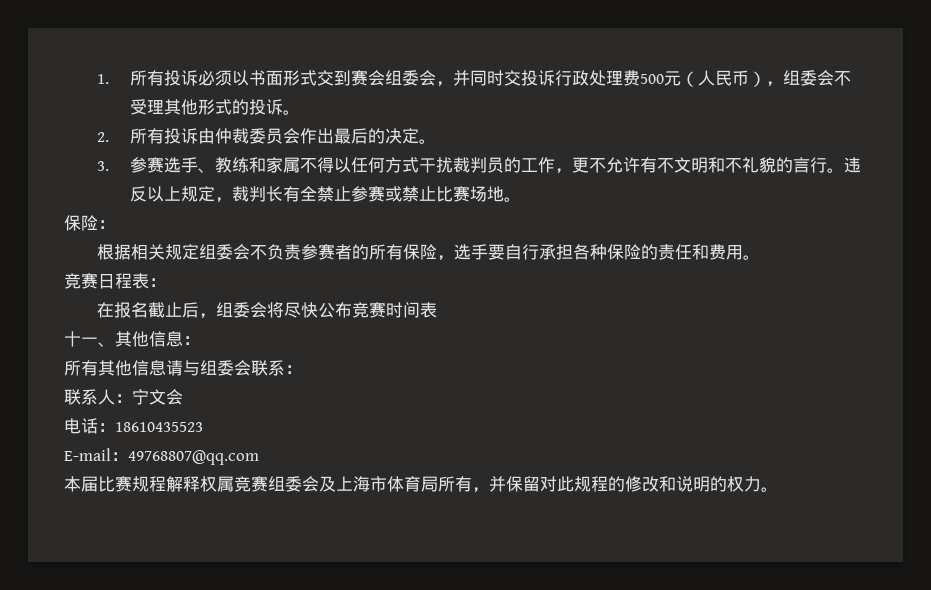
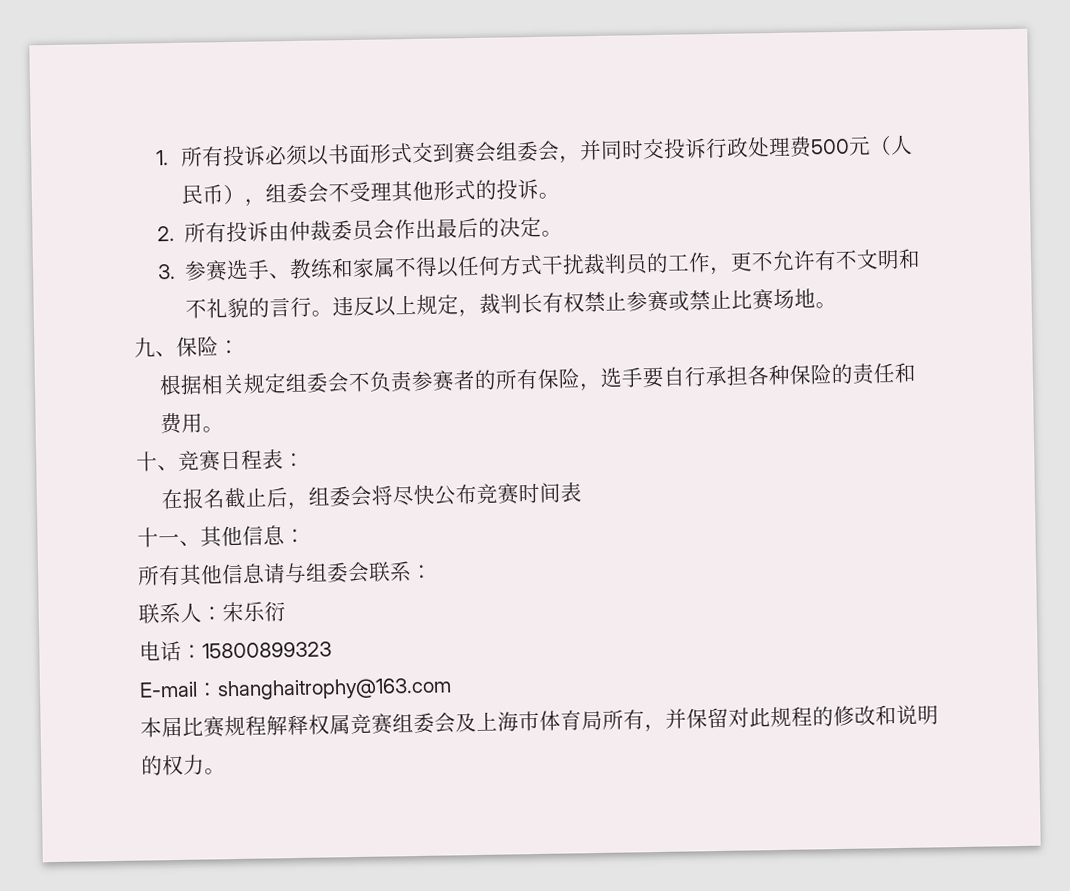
- 违反以上规定，裁判长有全禁止参赛或禁止比赛场地。
+ 违反以上规定，裁判长有权禁止参赛或禁止比赛场地。
- 保险：
+ 九、保险：
- 竞赛日程表：
+ 十、竞赛日程表：
- 联系人：宁文会
+ 联系人：宋乐衍
- 电话：18610435523
+ 电话：15800899323
- E-mail：49768807@qq.com
+ E-mail：shanghaitrophy@163.com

• [Task] Reproduce the data verbatim and omit each image.

• [Result of this task]
- 违反以上规定，裁判长有全禁止参赛或禁止比赛场地。
+ 违反以上规定，裁判长有权禁止参赛或禁止比赛场地。
- 保险：
+ 九、保险：
- 竞赛日程表：
+ 十、竞赛日程表：
- 联系人：宁文会
+ 联系人：宋乐衍
- 电话：18610435523
+ 电话：15800899323
- E-mail：49768807@qq.com
+ E-mail：shanghaitrophy@163.com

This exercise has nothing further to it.